Exercise requirements :: Please repeat, from the entries that follow, the lines from the one containing "of visiting http://www.andrewz.pp.ua/" through the one containing "- Cumplir con" exactly, adding nothing.
START Data for processing
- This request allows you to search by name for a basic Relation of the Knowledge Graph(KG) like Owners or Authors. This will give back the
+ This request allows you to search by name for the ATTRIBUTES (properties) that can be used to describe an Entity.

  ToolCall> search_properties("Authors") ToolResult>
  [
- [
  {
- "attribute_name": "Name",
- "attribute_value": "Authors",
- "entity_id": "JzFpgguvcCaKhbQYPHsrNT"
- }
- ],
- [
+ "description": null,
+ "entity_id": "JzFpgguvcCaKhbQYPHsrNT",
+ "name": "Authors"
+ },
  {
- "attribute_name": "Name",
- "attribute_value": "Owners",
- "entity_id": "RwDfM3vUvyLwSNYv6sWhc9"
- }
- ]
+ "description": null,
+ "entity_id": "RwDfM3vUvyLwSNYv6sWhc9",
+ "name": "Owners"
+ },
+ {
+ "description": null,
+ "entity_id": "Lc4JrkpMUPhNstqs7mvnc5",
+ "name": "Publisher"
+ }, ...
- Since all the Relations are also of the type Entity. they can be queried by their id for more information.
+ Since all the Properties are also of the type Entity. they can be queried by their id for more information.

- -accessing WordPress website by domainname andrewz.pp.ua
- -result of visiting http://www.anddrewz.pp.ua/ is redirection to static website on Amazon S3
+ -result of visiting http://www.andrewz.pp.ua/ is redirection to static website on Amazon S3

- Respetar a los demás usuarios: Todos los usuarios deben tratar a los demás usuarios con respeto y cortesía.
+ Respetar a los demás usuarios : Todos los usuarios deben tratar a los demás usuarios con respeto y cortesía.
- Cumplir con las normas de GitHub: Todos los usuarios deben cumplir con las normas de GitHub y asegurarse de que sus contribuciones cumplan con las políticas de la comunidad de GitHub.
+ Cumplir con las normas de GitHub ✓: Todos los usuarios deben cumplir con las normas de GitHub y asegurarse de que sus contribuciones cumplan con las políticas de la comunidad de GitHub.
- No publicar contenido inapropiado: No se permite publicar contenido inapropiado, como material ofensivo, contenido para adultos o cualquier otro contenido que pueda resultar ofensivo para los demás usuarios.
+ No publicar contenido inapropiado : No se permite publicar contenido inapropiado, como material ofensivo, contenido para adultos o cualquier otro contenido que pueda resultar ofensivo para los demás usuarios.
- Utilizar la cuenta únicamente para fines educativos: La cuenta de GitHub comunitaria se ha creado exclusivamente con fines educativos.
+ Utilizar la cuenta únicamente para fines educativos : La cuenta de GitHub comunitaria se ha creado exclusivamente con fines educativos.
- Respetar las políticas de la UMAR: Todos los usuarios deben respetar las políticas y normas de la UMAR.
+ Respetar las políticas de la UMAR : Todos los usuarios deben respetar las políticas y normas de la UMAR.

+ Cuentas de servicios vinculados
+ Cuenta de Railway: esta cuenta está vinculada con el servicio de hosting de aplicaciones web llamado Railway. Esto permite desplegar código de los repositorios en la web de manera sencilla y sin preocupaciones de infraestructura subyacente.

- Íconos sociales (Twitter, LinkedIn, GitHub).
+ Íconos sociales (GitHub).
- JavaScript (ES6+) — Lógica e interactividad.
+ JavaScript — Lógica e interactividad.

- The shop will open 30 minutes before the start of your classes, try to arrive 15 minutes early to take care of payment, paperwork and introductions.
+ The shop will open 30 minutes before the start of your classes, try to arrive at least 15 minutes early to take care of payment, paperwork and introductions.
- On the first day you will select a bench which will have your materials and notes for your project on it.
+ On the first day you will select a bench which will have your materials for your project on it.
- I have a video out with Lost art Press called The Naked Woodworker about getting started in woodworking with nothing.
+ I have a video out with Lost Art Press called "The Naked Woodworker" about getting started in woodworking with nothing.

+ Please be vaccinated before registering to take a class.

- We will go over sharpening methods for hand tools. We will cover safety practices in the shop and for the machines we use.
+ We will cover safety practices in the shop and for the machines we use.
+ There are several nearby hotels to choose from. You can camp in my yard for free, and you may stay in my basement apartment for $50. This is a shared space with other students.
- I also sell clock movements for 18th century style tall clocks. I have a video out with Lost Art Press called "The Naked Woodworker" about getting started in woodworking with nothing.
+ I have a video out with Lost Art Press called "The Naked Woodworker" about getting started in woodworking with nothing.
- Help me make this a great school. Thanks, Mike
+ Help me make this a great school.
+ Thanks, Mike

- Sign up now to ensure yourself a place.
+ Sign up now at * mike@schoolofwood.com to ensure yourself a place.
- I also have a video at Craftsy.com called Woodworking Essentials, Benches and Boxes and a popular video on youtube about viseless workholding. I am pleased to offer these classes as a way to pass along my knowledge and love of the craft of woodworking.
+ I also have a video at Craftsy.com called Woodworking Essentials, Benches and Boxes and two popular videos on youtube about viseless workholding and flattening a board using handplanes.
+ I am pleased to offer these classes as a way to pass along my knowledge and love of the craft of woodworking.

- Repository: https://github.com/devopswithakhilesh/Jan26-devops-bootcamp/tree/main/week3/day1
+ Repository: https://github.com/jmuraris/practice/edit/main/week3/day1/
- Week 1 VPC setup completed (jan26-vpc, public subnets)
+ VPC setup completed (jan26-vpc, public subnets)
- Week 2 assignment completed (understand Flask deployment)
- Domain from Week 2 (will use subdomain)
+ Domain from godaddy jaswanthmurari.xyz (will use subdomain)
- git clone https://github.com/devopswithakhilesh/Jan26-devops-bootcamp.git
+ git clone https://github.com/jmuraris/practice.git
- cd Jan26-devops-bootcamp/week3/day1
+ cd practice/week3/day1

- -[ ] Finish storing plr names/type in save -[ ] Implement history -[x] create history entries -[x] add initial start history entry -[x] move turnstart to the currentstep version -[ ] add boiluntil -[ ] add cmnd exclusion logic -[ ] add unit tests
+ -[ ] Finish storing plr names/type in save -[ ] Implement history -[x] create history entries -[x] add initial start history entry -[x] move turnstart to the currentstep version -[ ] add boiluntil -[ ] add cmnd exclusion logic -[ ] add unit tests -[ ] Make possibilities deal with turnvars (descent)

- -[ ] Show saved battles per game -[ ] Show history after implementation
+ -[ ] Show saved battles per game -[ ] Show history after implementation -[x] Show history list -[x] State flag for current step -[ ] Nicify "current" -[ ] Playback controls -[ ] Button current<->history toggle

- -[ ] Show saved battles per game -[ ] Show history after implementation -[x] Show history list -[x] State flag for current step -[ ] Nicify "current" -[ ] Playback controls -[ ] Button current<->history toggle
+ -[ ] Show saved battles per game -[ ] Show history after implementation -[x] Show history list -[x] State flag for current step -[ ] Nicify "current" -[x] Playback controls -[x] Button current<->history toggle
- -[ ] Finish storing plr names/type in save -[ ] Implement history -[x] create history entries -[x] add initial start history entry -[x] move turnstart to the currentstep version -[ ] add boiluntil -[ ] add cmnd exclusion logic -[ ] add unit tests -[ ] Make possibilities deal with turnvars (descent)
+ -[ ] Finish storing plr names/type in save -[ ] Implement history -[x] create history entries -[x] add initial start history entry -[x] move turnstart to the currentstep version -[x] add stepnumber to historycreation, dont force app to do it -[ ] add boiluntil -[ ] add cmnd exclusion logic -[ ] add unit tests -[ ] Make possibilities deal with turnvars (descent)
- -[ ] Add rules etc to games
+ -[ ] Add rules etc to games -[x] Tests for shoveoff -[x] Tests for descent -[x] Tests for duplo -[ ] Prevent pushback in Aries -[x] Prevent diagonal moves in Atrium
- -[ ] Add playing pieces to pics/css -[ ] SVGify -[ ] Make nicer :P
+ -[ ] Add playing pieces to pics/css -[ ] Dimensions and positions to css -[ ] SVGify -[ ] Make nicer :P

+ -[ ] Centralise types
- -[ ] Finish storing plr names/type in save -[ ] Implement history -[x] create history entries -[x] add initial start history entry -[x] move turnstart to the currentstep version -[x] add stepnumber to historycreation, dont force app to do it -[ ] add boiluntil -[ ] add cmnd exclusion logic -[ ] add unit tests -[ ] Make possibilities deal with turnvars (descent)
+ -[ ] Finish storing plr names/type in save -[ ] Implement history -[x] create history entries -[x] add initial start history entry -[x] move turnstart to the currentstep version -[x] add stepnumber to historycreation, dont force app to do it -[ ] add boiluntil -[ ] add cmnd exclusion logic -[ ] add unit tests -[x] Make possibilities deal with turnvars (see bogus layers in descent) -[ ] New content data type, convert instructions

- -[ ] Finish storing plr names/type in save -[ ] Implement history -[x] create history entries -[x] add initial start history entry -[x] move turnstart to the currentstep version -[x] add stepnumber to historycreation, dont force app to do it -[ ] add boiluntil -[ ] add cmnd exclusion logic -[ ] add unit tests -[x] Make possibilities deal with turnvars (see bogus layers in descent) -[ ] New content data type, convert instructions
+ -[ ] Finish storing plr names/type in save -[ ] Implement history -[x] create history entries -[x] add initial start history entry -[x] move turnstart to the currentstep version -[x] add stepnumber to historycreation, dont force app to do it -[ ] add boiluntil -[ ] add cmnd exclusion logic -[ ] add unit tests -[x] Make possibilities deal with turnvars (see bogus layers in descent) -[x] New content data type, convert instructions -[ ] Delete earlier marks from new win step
END Data for processing
Problem solution ::
+ -result of visiting http://www.andrewz.pp.ua/ is redirection to static website on Amazon S3

- Respetar a los demás usuarios: Todos los usuarios deben tratar a los demás usuarios con respeto y cortesía.
+ Respetar a los demás usuarios : Todos los usuarios deben tratar a los demás usuarios con respeto y cortesía.
- Cumplir con las normas de GitHub: Todos los usuarios deben cumplir con las normas de GitHub y asegurarse de que sus contribuciones cumplan con las políticas de la comunidad de GitHub.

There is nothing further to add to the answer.